Among many supervised machine learning algorithms, we selected Random Forests [10] because of their high accuracy, as identified in our preliminary experiments, and high scalability, which we can easily parallelize. The concept image of Random Forests is shown in Fig. 8. Random Forests consist of many decision trees, which are constructed from input data with randomly sampled features. The final prediction is output by the majority vote of the decision trees.

Fig. 8
figure 8

Random Forests

4 Evaluation

DomainProfiler was evaluated using real datasets including an extensive number of domain names. This section explains how we evaluated it in terms of its effectiveness at using temporal variation patterns (TVPs) and detecting/predicting malicious domain names used in real cyber-attacks.

4.1 Dataset

Our evaluations required three types of datasets, as shown in Table 3: target domain names, domain name list databases, and historical DNS logs.

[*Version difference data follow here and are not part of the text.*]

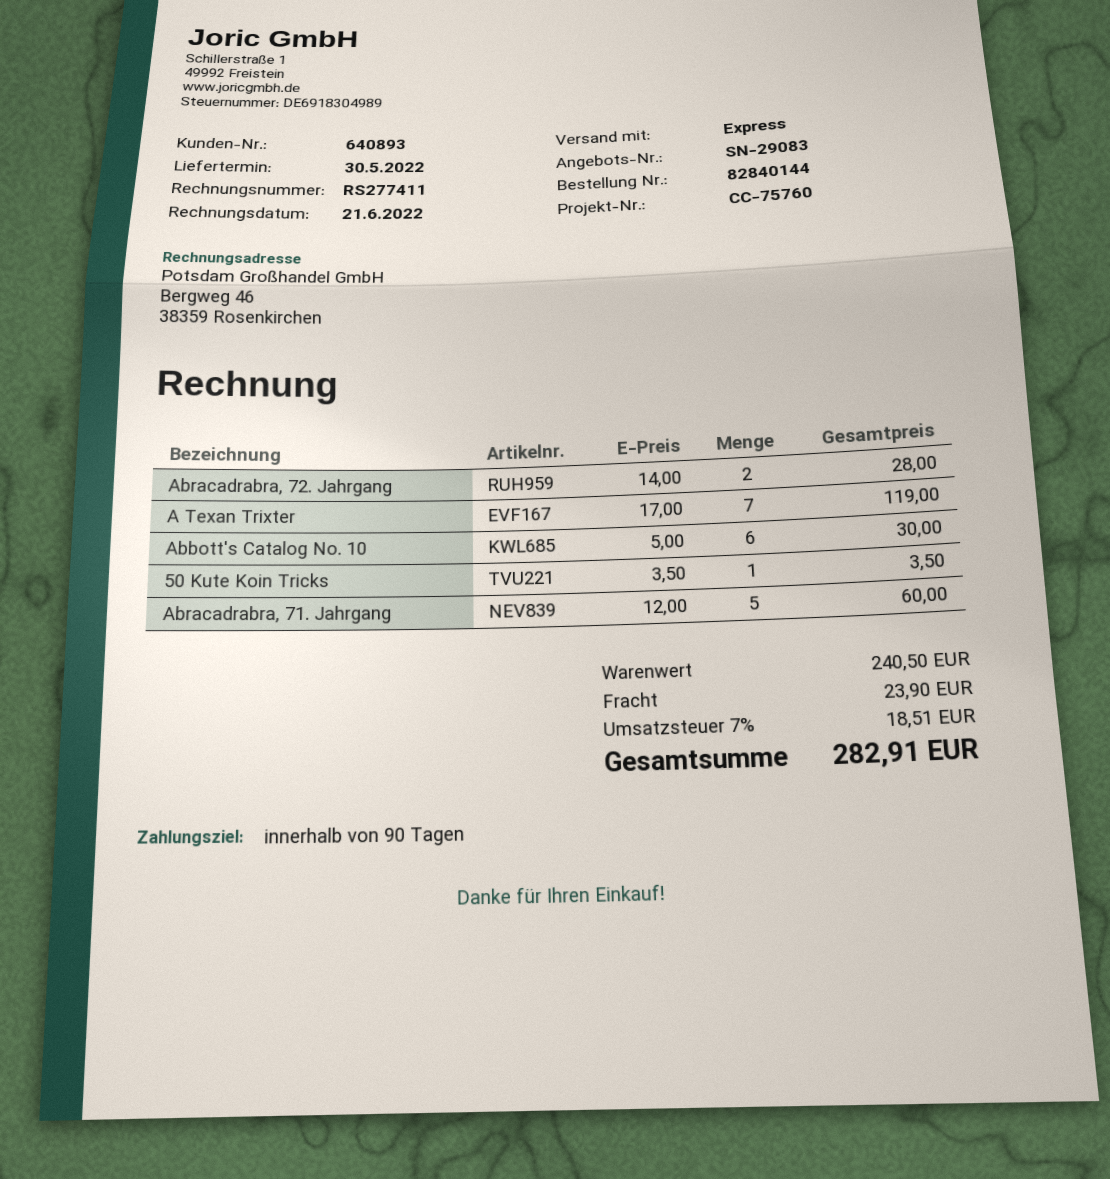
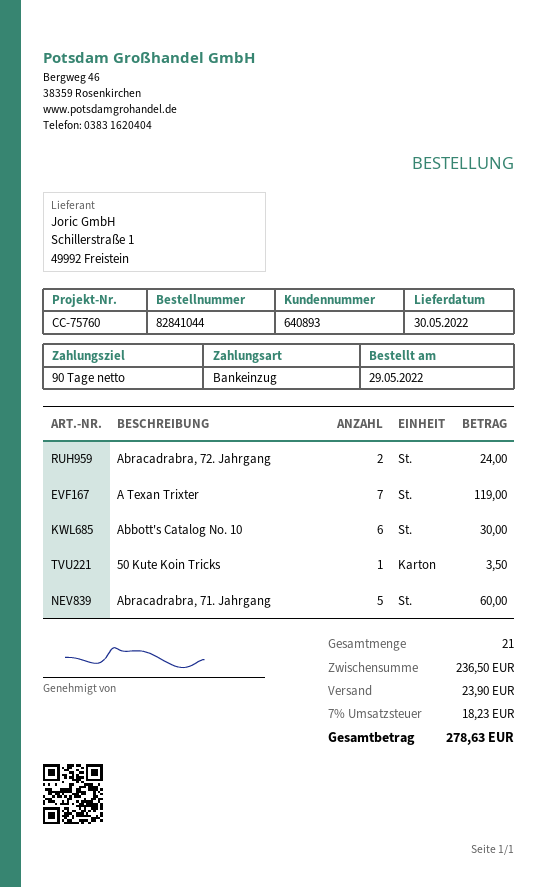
order number: 82840144 -> 82841044
Abracadrabra, 72. Jahrgang: 2 for 28.00 -> 2 for 24.00
subtotal: 240.50 -> 236.50
tax: 7% = 18.51 -> 7% = 18.23
total: 282.91 -> 278.63

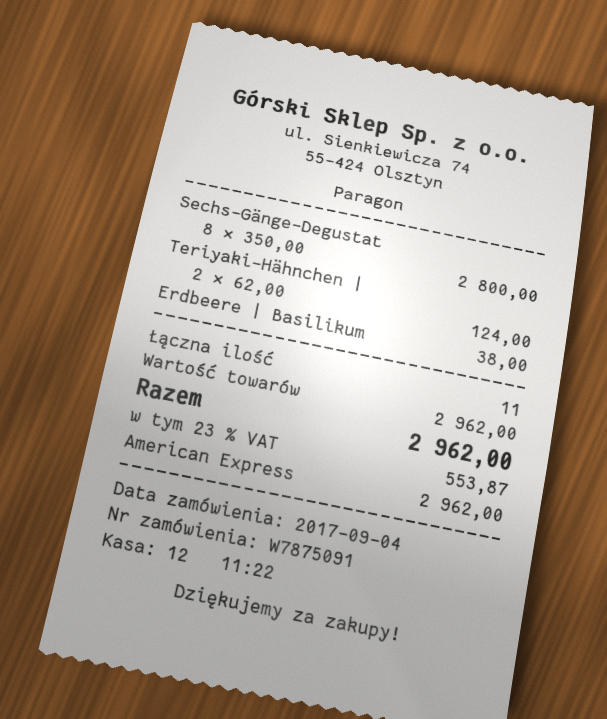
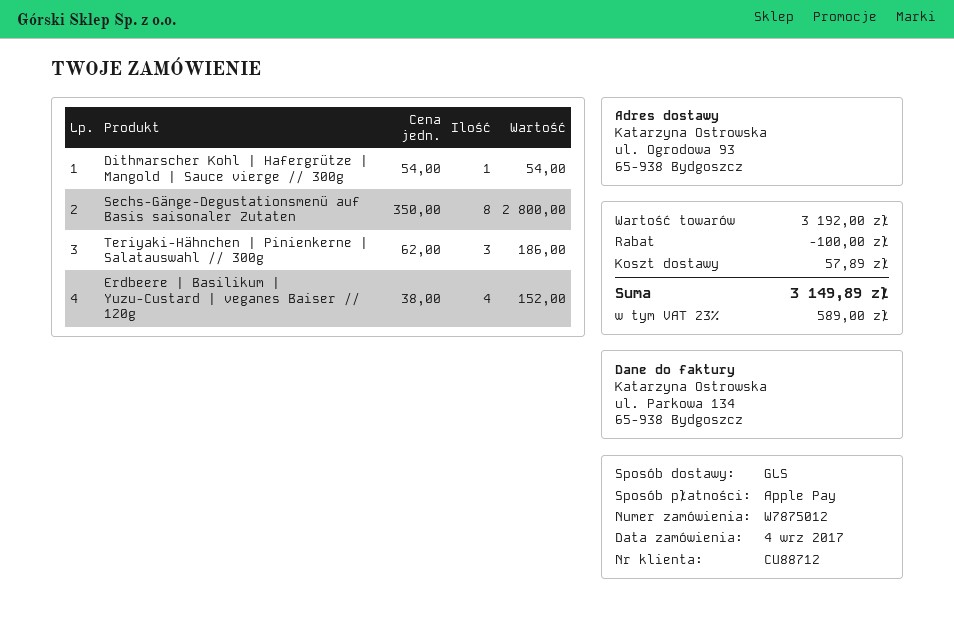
order number: W7875091 -> W7875012
payment method: American Express -> Apple Pay
Teriyaki-Hähnchen |: 2 x 62.00 = 124.00 -> 3 x 62.00 = 186.00
Erdbeere | Basilikum: 1 x 38.00 = 38.00 -> 4 x 38.00 = 152.00
Dithmarscher Kohl | Hafergrütze | Mangold | Sauce vierge // 300g: none -> 1 x 54.00 = 54.00
subtotal: 2962.00 -> 3192.00
discount: none -> 100.00
shipping: none -> 57.89
tax: 23% = 553.87 -> 23% = 589.00
total: 2962.00 -> 3149.89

The first dataset was target domain names, which were composed of training and test sets. The training set was labeled data for creating a learning model in Random Forests. To create the Legitimate-Alexa, we extracted fully qualified domain names (FQDNs) on the basis of the domain names listed in Alexa100k. Since most domain names in Alexa are second-level domain (2LD) names and do not have IP addresses, we used a search engine API to randomly extract existing FQDNs in the wild from each 2LD name. Moreover, as shown in Sect. 3.1, we used our ground truth, such as the results of honeyclients and subscription-based professional data, to eliminate the possibility that malicious domain names are in Legitimate-Alexa. As for Malicious-hpHosts, we used a process similar to that for Legitimate-Alexa; that is, we extracted FQDNs from 2LD names listed in hpHosts using a search engine and verified the maliciousness by using our ground truth.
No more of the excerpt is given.